What is required -
For the word "Published", find each line in the entries where it occurs and copy that line.

------ Data records ------

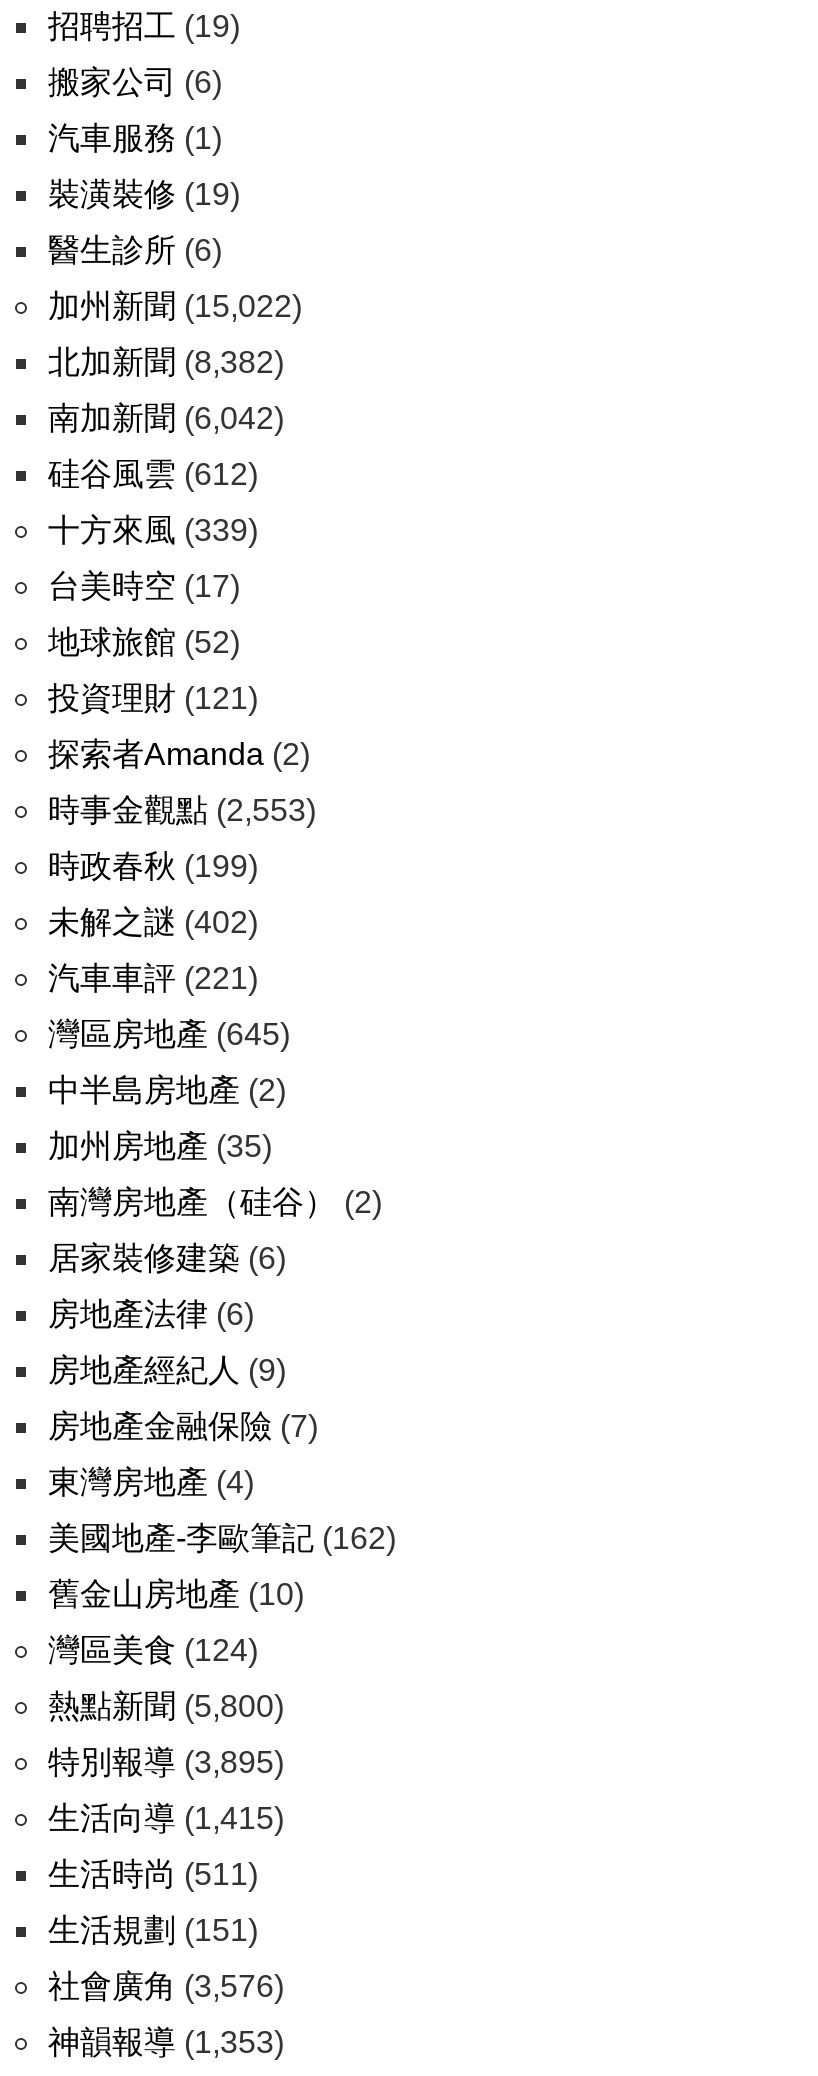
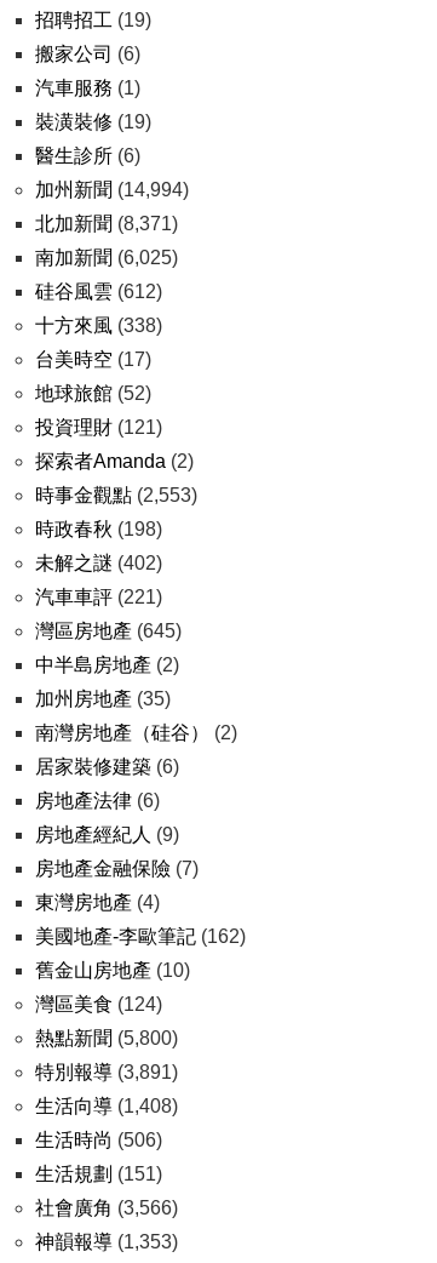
[48,289,302,323] 加州新聞(15,022) -> [35,179,189,200] 加州新聞(14,994)
[48,345,284,379] 北加新聞(8,382) -> [35,213,178,234] 北加新聞(8,371)
[48,401,284,435] 南加新聞(6,042) -> [35,247,178,268] 南加新聞(6,025)
[48,513,258,547] 十方來風(339) -> [35,315,162,336] 十方來風(338)
[48,849,258,883] 時政春秋(199) -> [35,519,162,539] 時政春秋(198)
[48,1745,284,1779] 特別報導(3,895) -> [35,1062,178,1082] 特別報導(3,891)
[48,1801,284,1835] 生活向導(1,415) -> [35,1096,178,1116] 生活向導(1,408)
[48,1857,258,1891] 生活時尚(511) -> [35,1130,162,1150] 生活時尚(506)
[48,1969,284,2003] 社會廣角(3,576) -> [35,1198,178,1218] 社會廣角(3,566)

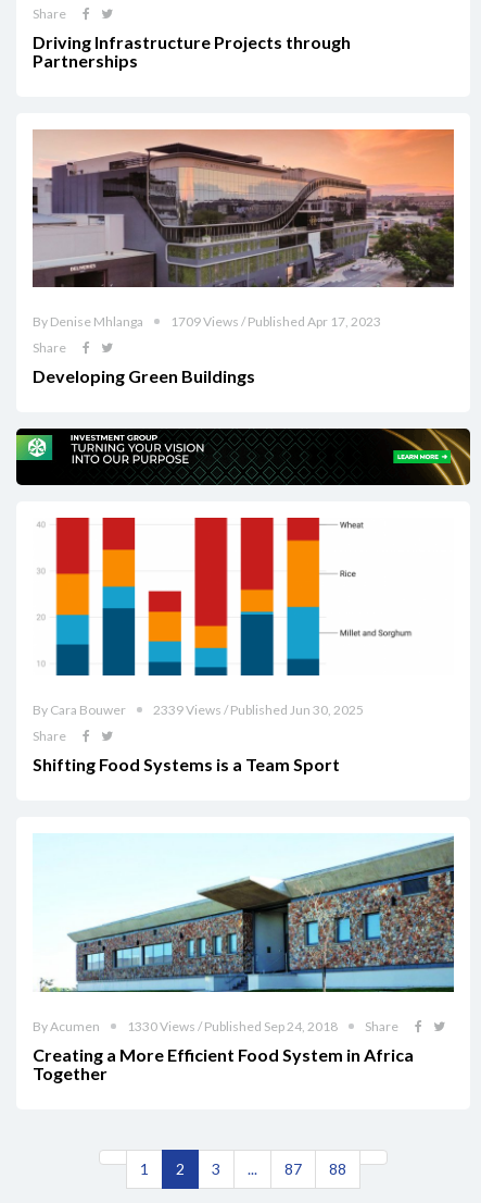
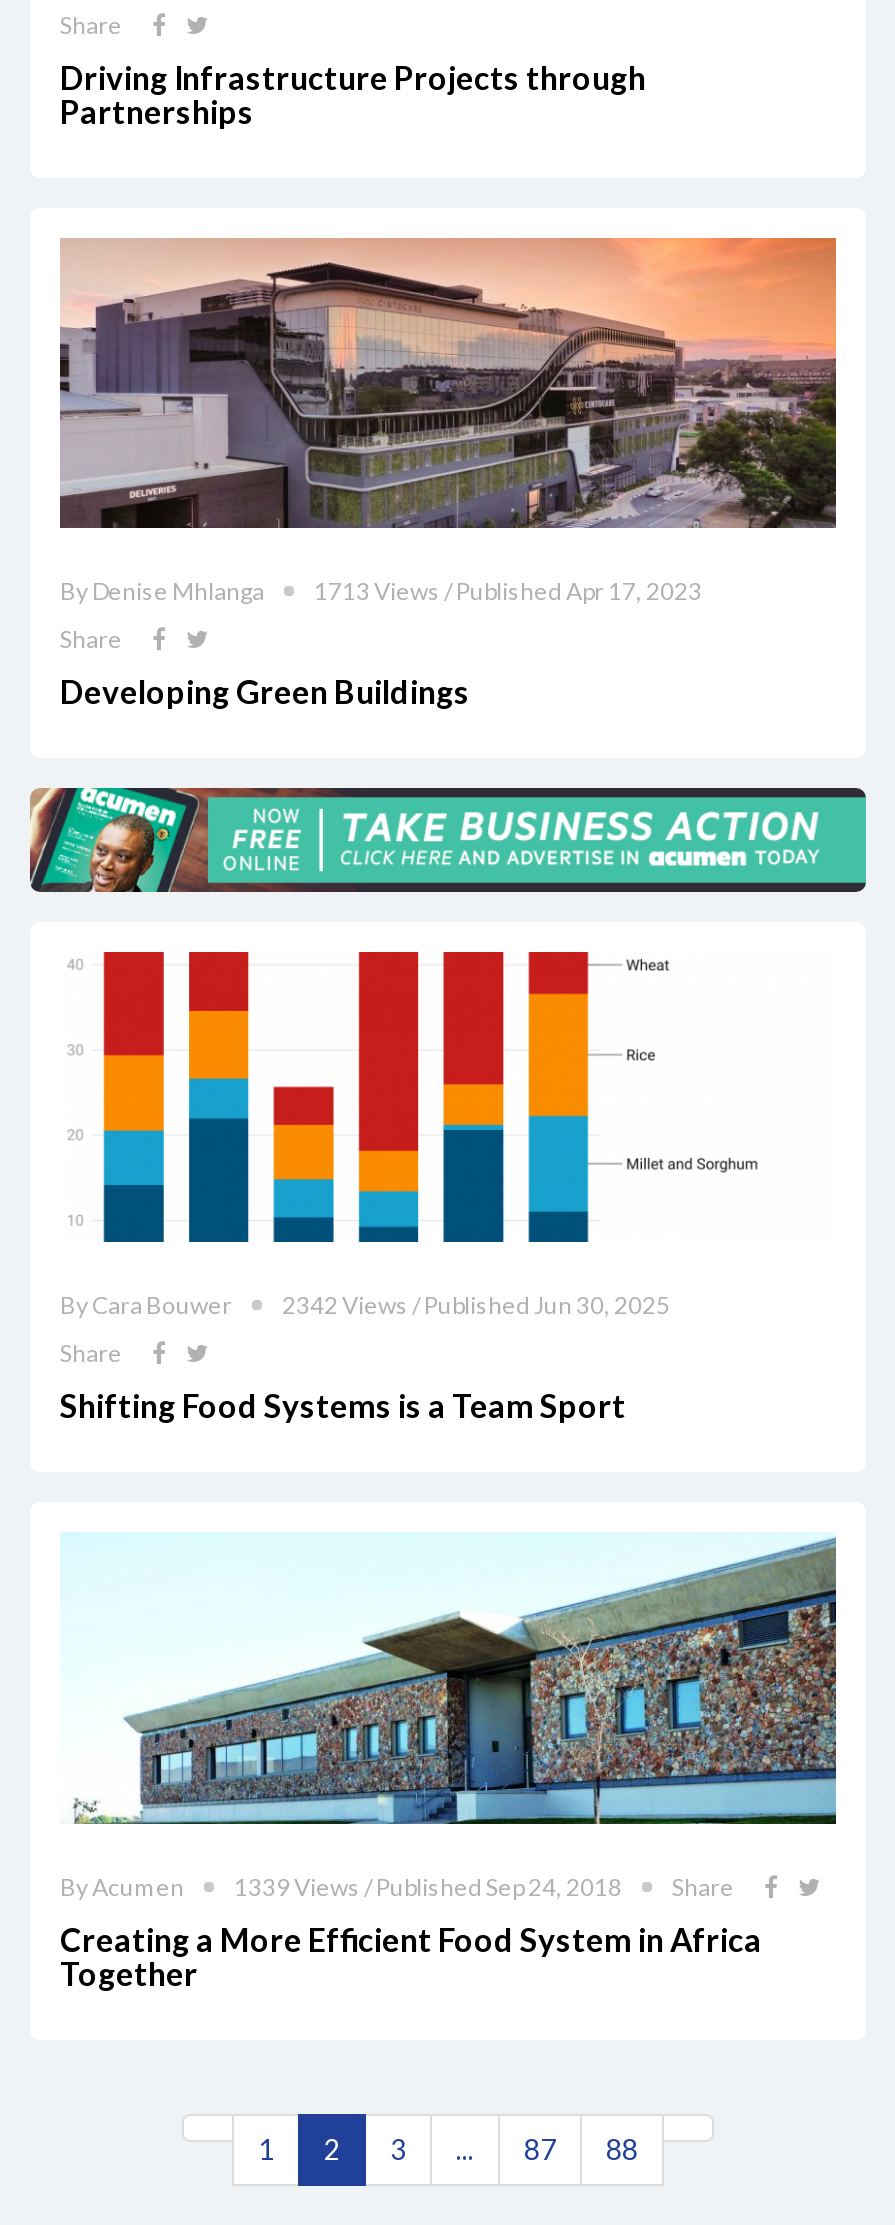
[170,313,381,330] 1709 Views / Published Apr 17, 2023 -> [314,576,702,606] 1713 Views / Published Apr 17, 2023
[15,427,471,486] [image] -> [28,786,868,894] [image]
[153,702,364,718] 2339 Views / Published Jun 30, 2025 -> [282,1291,670,1321] 2342 Views / Published Jun 30, 2025
[127,1018,338,1034] 1330 Views / Published Sep 24, 2018 -> [234,1872,622,1902] 1339 Views / Published Sep 24, 2018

------

Response -
[170,313,381,330] 1709 Views / Published Apr 17, 2023 -> [314,576,702,606] 1713 Views / Published Apr 17, 2023
[153,702,364,718] 2339 Views / Published Jun 30, 2025 -> [282,1291,670,1321] 2342 Views / Published Jun 30, 2025
[127,1018,338,1034] 1330 Views / Published Sep 24, 2018 -> [234,1872,622,1902] 1339 Views / Published Sep 24, 2018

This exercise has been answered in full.